Today's Open Source (2024-10-28): Open Source Large Model Service Framework KAG
Explore innovative projects like KAG for knowledge-enhanced decision-making, NotebookLlama for PDF to podcast workflows, and more cutting-edge solutions in AI and open-source development.
Here are some interesting AI open-source models and frameworks I wanted to share today:
Project: KAG
KAG is a knowledge-enhanced generation framework based on the OpenSPG engine, designed to build knowledge-enhanced rigorous decision-making and information retrieval services.
Through bidirectional enhancement with knowledge graphs and vector retrieval, KAG addresses the challenges of RAG technology regarding knowledge reasoning relevance and logical sensitivity.
KAG performs excellently in multi-hop question-answering tasks and has been successfully applied to Ant Group's professional knowledge Q&A tasks.
https://github.com/OpenSPG/KAG
Project: NotebookLlama
NotebookLlama is an open-source project aimed at guiding users to build workflows from PDF to podcast through a series of tutorials and notebooks.
The project employs various large language models (LLMs) and text-to-speech (TTS) models to assist users in extracting text from PDF documents, generating podcast scripts, and converting them into audio podcasts.
The project assumes users have no foundational knowledge of LLMs, prompts, or audio models and provides detailed guidance in each notebook.
Project: OmniParser
OmniParser is a comprehensive approach for parsing user interface screenshots into structured and easily understandable elements.
This significantly enhances GPT-4V's ability to generate accurate actions in corresponding areas of the interface.
The project provides icon detection and function description models and has achieved top performance on the Windows Agent Arena.
Project: Vulnhuntr
Vulnhuntr is a tool that leverages large language models (LLMs) and static code analysis to automatically discover remotely exploitable vulnerabilities.
It is capable of creating and analyzing complete code call chains from remote user inputs to server outputs, detecting complex multi-step security vulnerabilities that exceed the capabilities of traditional static code analysis tools.

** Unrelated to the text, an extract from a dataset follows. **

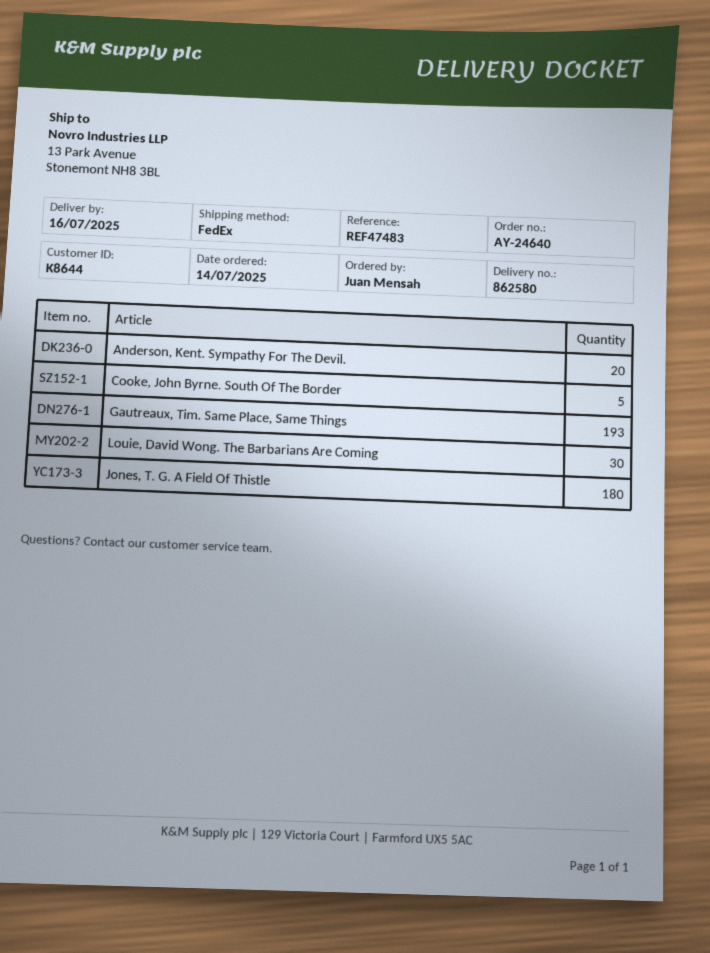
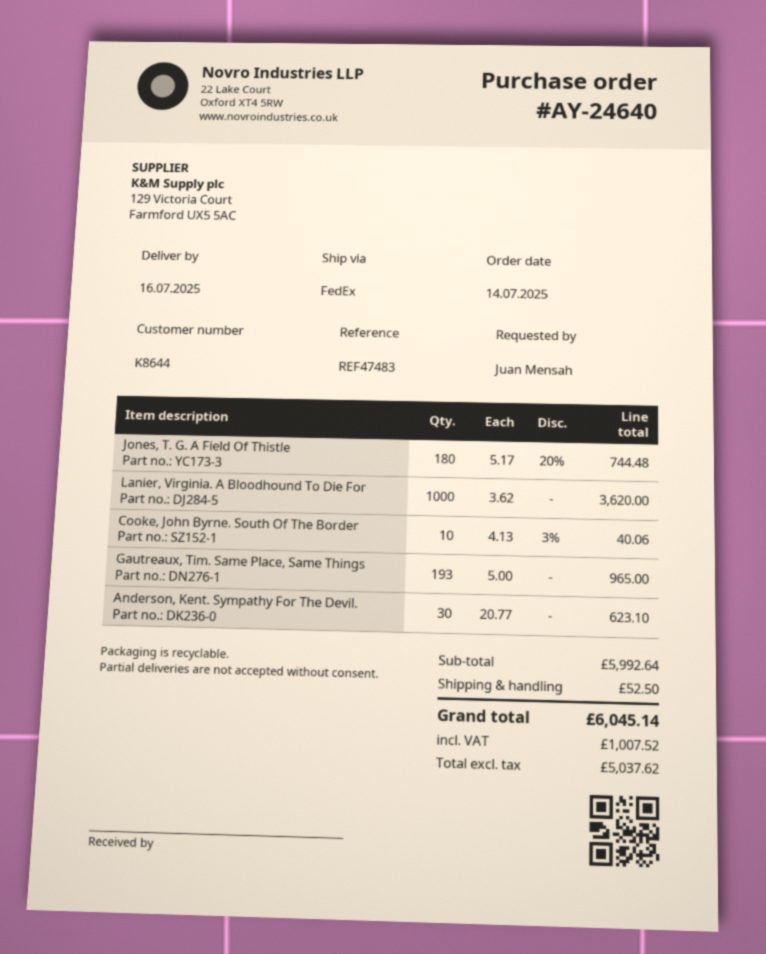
Anderson, Kent. Sympathy For The Devil.: 20 -> 30
Cooke, John Byrne. South Of The Border: 5 -> 10
Louie, David Wong. The Barbarians Are Coming: 30 -> none
Lanier, Virginia. A Bloodhound To Die For: none -> 1000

https://github.com/protectai/vulnhuntr
Project: MaskGCT
MaskGCT is a fully non-autoregressive text-to-speech (TTS) model that eliminates the need for explicit alignment information between text and speech supervision, as well as phoneme-level duration prediction.
The model operates in two phases: the first phase uses text to predict semantic labels extracted from a speech self-supervised learning model, and the second phase predicts acoustic labels conditioned on these semantic labels.

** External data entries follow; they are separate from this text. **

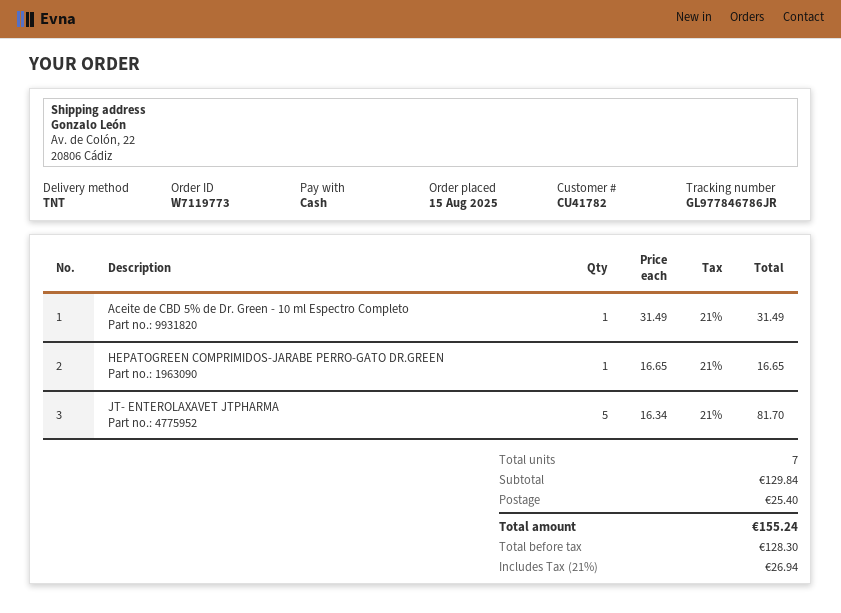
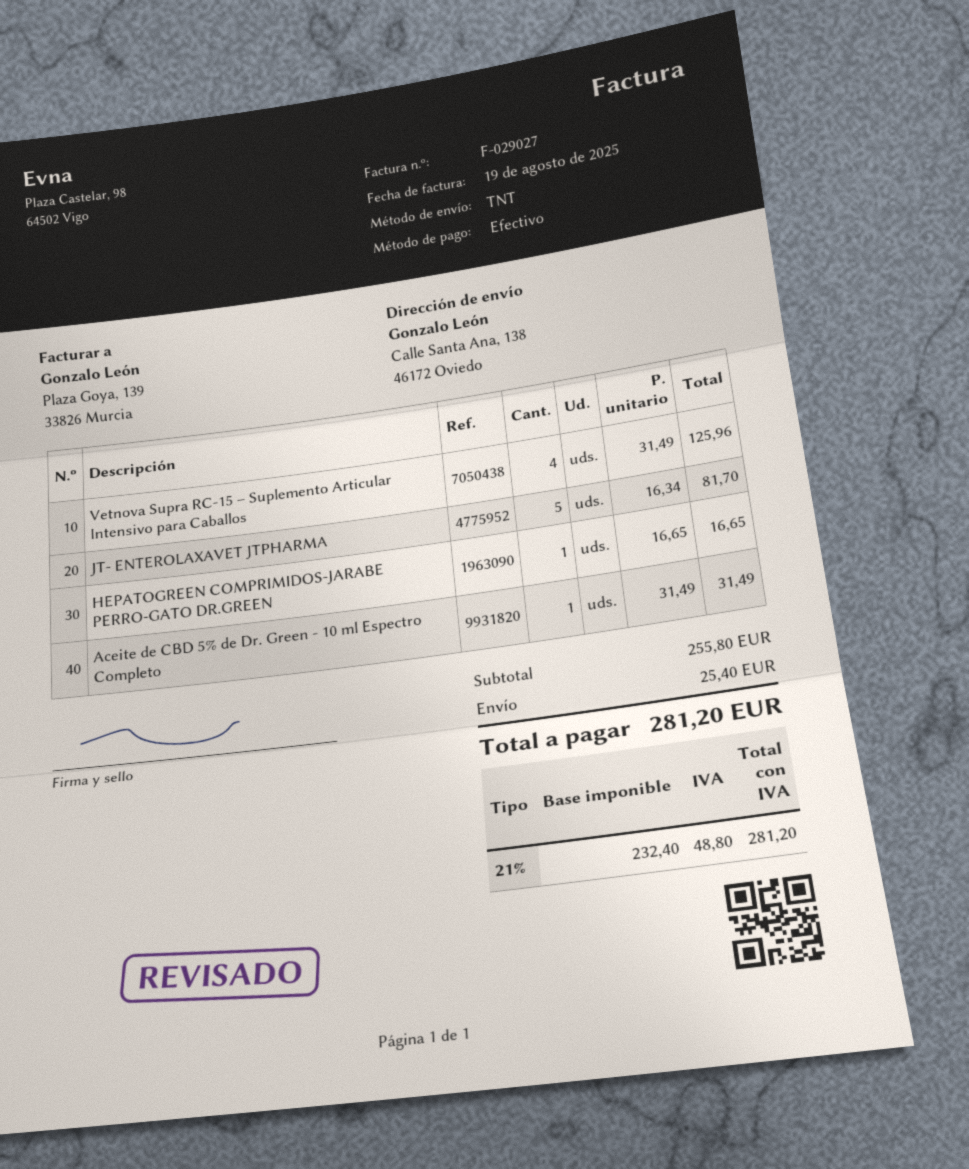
ship to: Av. de Colón, 22, 20806 Cádiz -> Calle Santa Ana, 138, 46172 Oviedo
Vetnova Supra RC-15 – Suplemento Articular Intensivo para Caballos: none -> 4 x 31.49 = 125.96
subtotal: 129.84 -> 255.80
net: 128.30 -> 232.40
tax: 21% = 26.94 -> 21% = 48.80
total: 155.24 -> 281.20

MaskGCT follows a mask-and-predict learning paradigm, and experiments show it outperforms current zero-shot TTS systems in quality, similarity, and intelligibility.

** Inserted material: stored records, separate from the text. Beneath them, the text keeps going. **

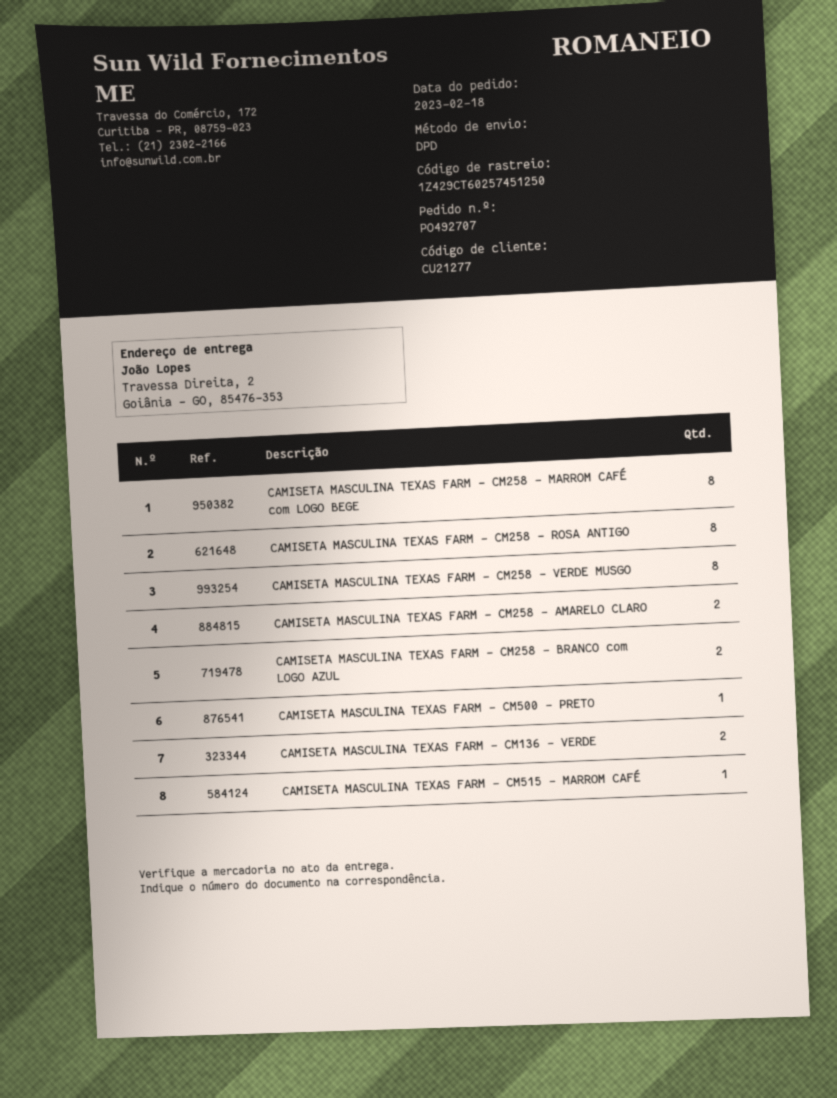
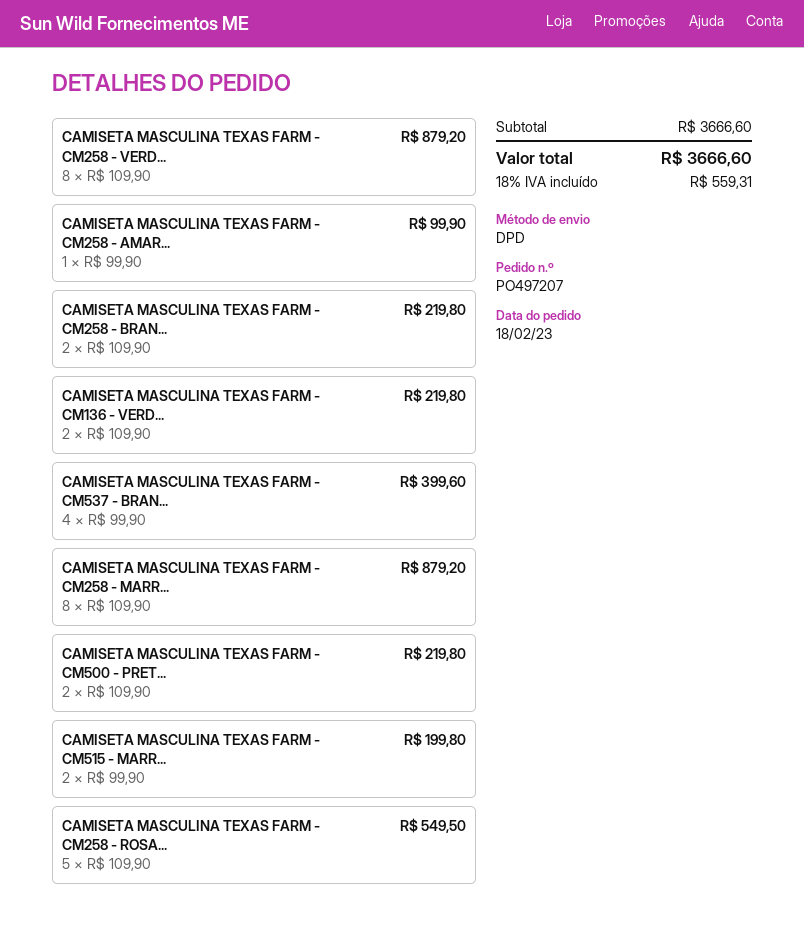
order number: PO492707 -> PO497207
CAMISETA MASCULINA TEXAS FARM - CM258 - ROSA ANTIGO: 8 -> 5
CAMISETA MASCULINA TEXAS FARM - CM258 - AMARELO CLARO: 2 -> 1
CAMISETA MASCULINA TEXAS FARM - CM500 - PRETO: 1 -> 2
CAMISETA MASCULINA TEXAS FARM - CM515 - MARROM CAFÉ: 1 -> 2
CAMISETA MASCULINA TEXAS FARM - CM537 - BRAN...: none -> 4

https://github.com/open-mmlab/Amphion/tree/main/models/tts/maskgct
Project: Bee Agent Framework
Bee Agent Framework is an open-source framework designed to build, deploy, and service large-scale intelligent agent workflows.
The framework supports integration with various models, particularly IBM Granite and Llama 3. x models, and is optimizing performance with other popular large language models.
Its goal is to help developers adopt the latest open-source and proprietary models with minimal modifications.